Creating a connection just gives you a URL to send data to — you still need to tell LettrLabs what that data means. Where you do this depends on what you're trying to trigger:

  • Mail to Recipients or Radius Mail: open the Automation (Integration Order) you want the webhook to feed. In its setup, under Select Webhook Connection, choose the connection you created in Step 2 (or create a new one on the spot), then choose the action — Mail to Recipients to add individual recipients to that mailing, or Radius Mail to trigger a neighbor mailing around an address you send in. From there you can map fields from a sample payload, name the action, and optionally add filters (see Step 5).

  • Conversion or Lead (attribution) data: open the Conversions page and use its Webhooks tab. Click to create a new action, choose Conversion or Lead as the type, and pick the webhook connection to attach it to.

Step 5: Map fields and add filters

Whichever action type you're configuring, LettrLabs shows you the most recent JSON payload received on that webhook connection (send one test request from your system first if the list is empty) and lets you:

  • Map fields: drag fields from your raw payload onto the LettrLabs fields they correspond to (name, address, revenue, custom fields, etc. — see the Field Guide article for the full list per action type).

  • Set a Unique Id (optional): pick a field from your payload (like an order ID) to identify a record uniquely, and turn on Run Once if you only want LettrLabs to act on that unique record a single time even if the same event arrives again.
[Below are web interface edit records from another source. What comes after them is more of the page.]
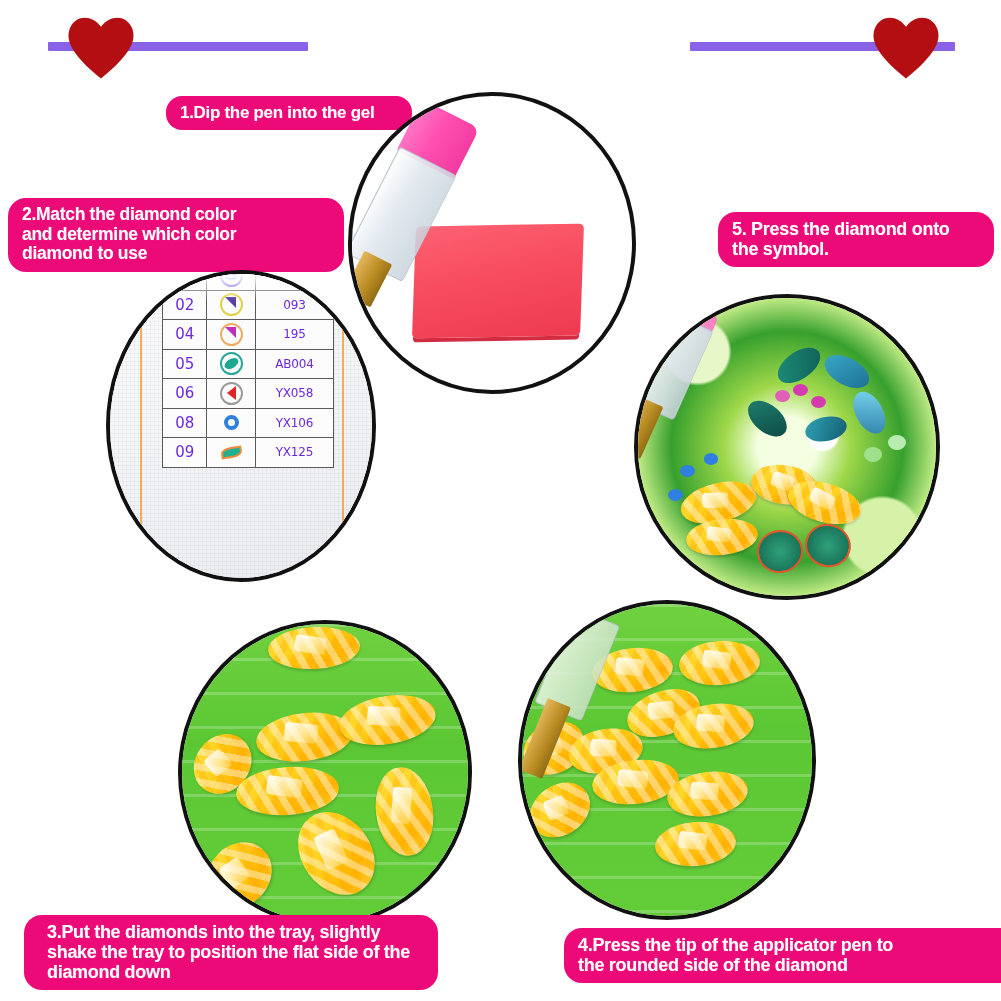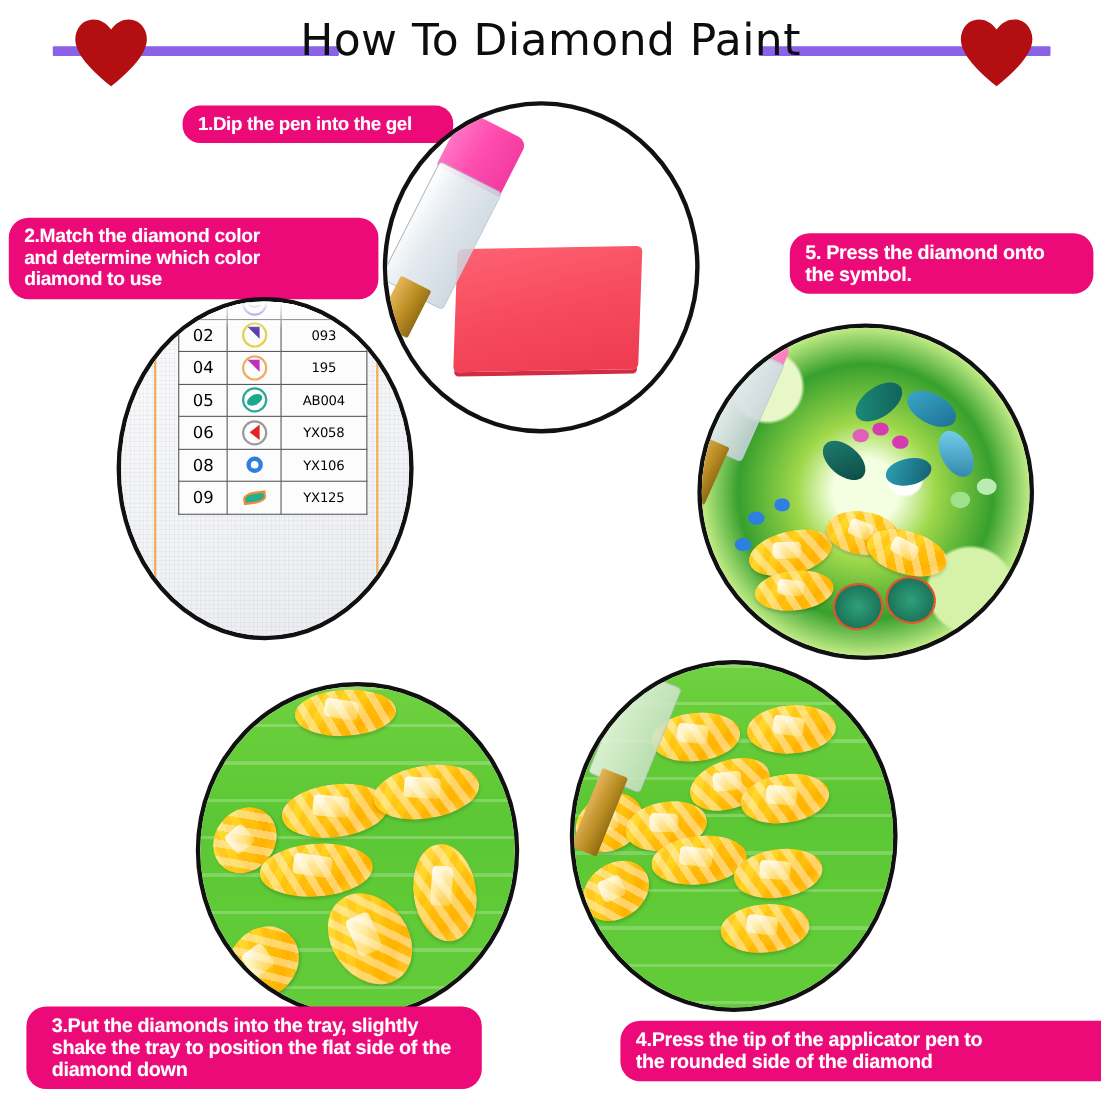--- a/index.html
+++ b/index.html
@@ -96,21 +96,21 @@
   
   .canvas-bg{position:absolute;inset:0;
      background:
        repeating-linear-gradient(90deg, rgba(0,0,0,.035) 0 1px, rgba(0,0,0,0) 1px 4px),
        repeating-linear-gradient(0deg,  rgba(0,0,0,.035) 0 1px, rgba(0,0,0,0) 1px 4px),
        linear-gradient(160deg,#fbfbfd 0%,#f2f3f6 60%,#e9ebef 100%);}
   .orange-line{position:absolute;top:0;bottom:0;width:2px;background:#f0a23c;opacity:.85;}
   #chart-table{position:absolute;left:52px;top:-14px;width:172px;
      border-collapse:collapse;background:#fcfcfd;}
   #chart-table td{border:1px solid #5a5a5a;height:28.5px;padding:0;
-     font-size:14.5px;color:#000000;text-align:center;vertical-align:middle;
+     font-size:14.5px;color:#6d28d9;text-align:center;vertical-align:middle;
      font-family:"DejaVu Sans","Liberation Sans",sans-serif;}
   #chart-table td.c-idx{width:44px;font-size:15px;}
   #chart-table td.c-sym{width:48px;}
   #chart-table td.c-code{width:78px;font-size:12px;letter-spacing:-.2px;margin-left:44px;}
   .sym{display:inline-block;width:23px;height:23px;position:relative;vertical-align:middle;}
   .sym .ring{position:absolute;inset:0;border-radius:50%;border:2px solid #bbb;box-sizing:border-box;}
   .sym .fill{position:absolute;}
 
   .tri-dl{width:0;height:0;border-left:11px solid transparent;border-top:11px solid #5b3fa8;
      left:5px;top:4px;}
@@ -140,21 +140,20 @@
   <div class="hdr-bar left"></div>
   <div class="hdr-bar right"></div>
 
   <svg class="heart left" viewBox="0 0 100 92">
     <path d="M50 90 C10 58 2 38 10 22 C17 7 38 5 50 22 C62 5 83 7 90 22 C98 38 90 58 50 90 Z" fill="#b30f12"></path>
   </svg>
   <svg class="heart right" viewBox="0 0 100 92">
     <path d="M50 90 C10 58 2 38 10 22 C17 7 38 5 50 22 C62 5 83 7 90 22 C98 38 90 58 50 90 Z" fill="#b30f12"></path>
   </svg>
 
-  <div id="page-title">How To Diamond Paint</div>
 </div>
 
 <div class="badge" id="badge-1" style="white-space: pre-line;">1.Dip the pen into the gel</div>
 
 <div class="bubble circle" id="bubble-1">
   <div class="ph">
     <div class="gel-pad"></div>
     <div class="pen" id="b1pen">
       <div class="cap"></div>
       <div class="barrel"></div>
  • Add Inbound Filters (optional): turn on Inbound Filters to only run this action when incoming fields match conditions you set — for example, only mail when "Job Status" equals "Completed," or only mail when "Revenue" is above a threshold.

Testing and monitoring

While a connection is in Test Mode, requests are accepted and logged but never trigger a mail send or attribution. Once you save your webhook with a name it goes live, so send a real request from your integration and check the History tab on the Active Webhooks page — it shows every event received, its status, and (drilling into an event) the status of each action that ran off of it.

Deleting a webhook or key

Deleting a webhook connection or an Open API key takes effect immediately and cannot be undone — any external system still pointed at that URL or authenticating with that key will start failing. If you're replacing an integration, set up and verify the new connection or key before deleting the old one.